Background: Strategies to improve anti-GD2 immunotherapy include: avoiding sensitization (as can occur with murine and chimeric MAbs); augmenting affinity of MAb for Fc-receptor, thereby enhancing antibody-dependent cellular cytotoxicity (ADCC); and reducing pain associated with complement activation. Murine-3F8 anti-GD2 MAb is active against HR-NB but hu3F8 may be preferable because it has significantly greater ADCC and less complement activity in vitro. GM-CSF is well tolerated clinically and increases ADCC.
Methods: In a phase I study (NCT01757626) (opened in 12/2012), patients with resistant HR-NB receive cycles of hu3F8+GM-CSF monthly x4 in the absence of human antihuman antibody (HAHA) and then with 1-to-2-month intervals if clinically indicated. MAb dosing follows the standard 3+3 design, beginning at 0.9mg/cycle, to identify the maximum-tolerated dosage (MTD) (assessed in first cycle). MAb is infused intravenously (30”) on Mon-Wed-Fri (i.e., 3 days/cycle). Daily GM-CSF is administered subcutaneously 5 days pre-hu3F8 through the last day of hu3F8. After cycle 2, hu3F8 can be increased to the highest dosage level that completed dose-limiting toxicity assessment.

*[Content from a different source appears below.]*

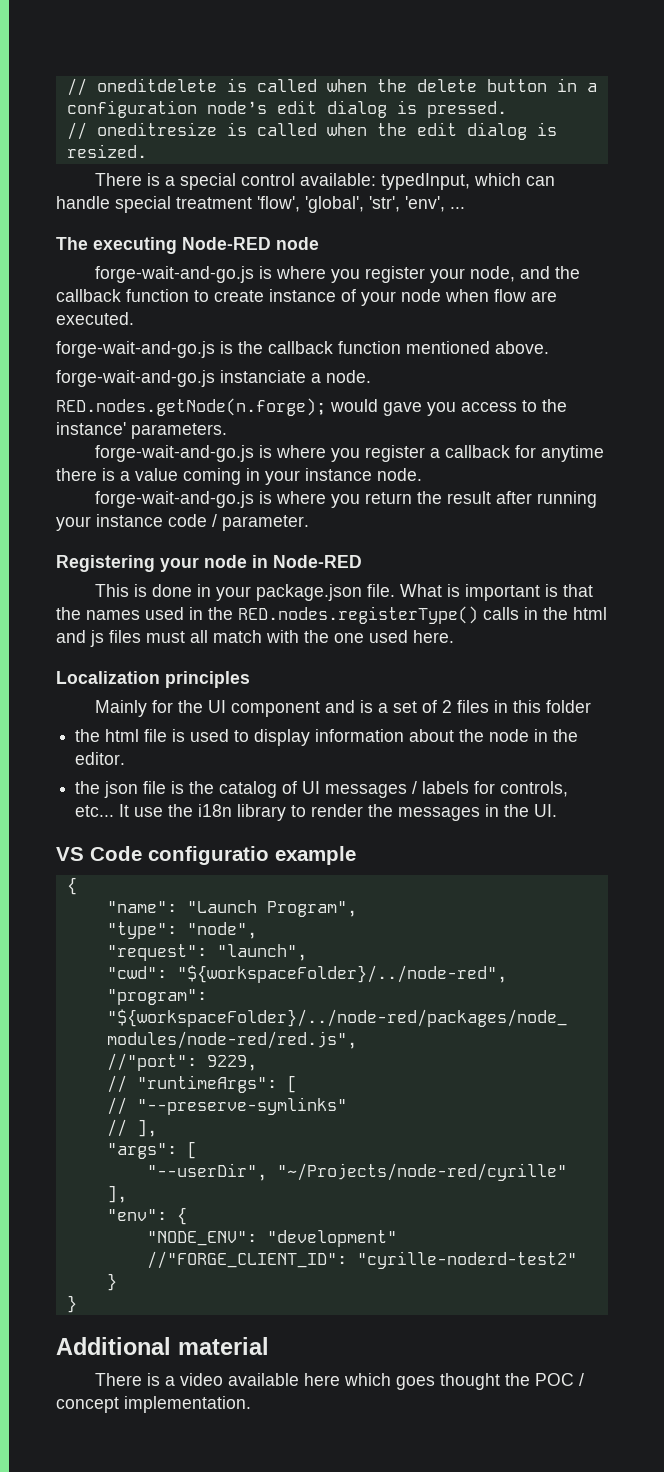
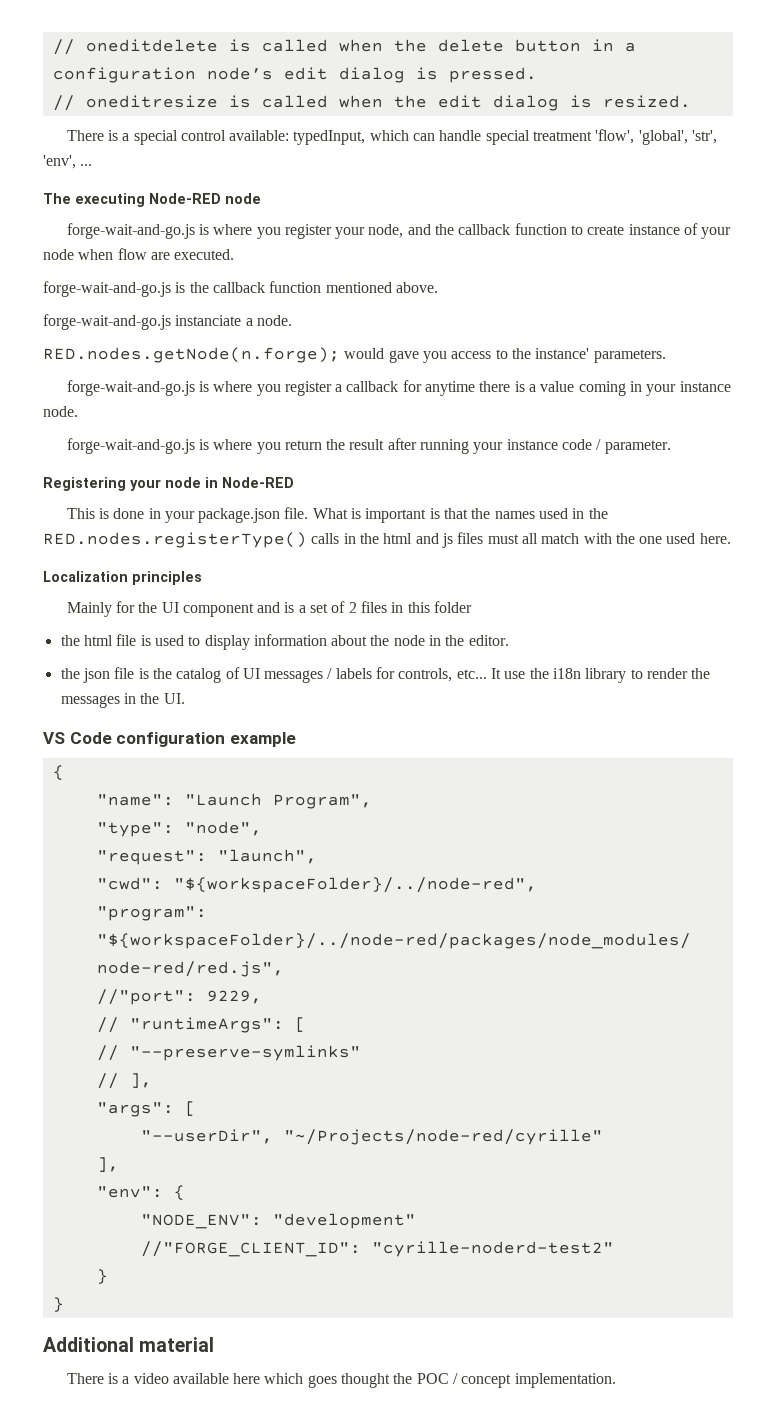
[148,846,269,865] configuratio -> [116,732,226,747] configuration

Results: At study entry, the 51 patients enrolled to date were 2.4-31.3 (median 6.8) years old and 0.6-8.9 (median 3.2) years from HR-NB diagnosis. Pharmacokinetic studies showed dose-dependent increases in peak serum concentration; terminal half-life was >3 days. Treatment has been outpatient without unexpected acute, late, or cumulative toxicities, even in patients who received >10 cycles. MTD has not been reached. Current hu3F8 dosage is 9mg/kg/cycle. HAHA developed post-cycle 1 in only 1/9 patients who had no prior treatment with any anti-GD2 MAb. Major responses and prolonged progression-free survival have been observed at all dosage levels.
Conclusions: Modest toxicity allows high dosing of hu3F8 (>2.5x dosage of murine-3F8 and ch14.18) which, in addition to powerful in vitro cytotoxic features, can account for the notable anti-NB activity of hu3F8+GM-CSF. Pharmacokinetic studies support the alternate-day schedule.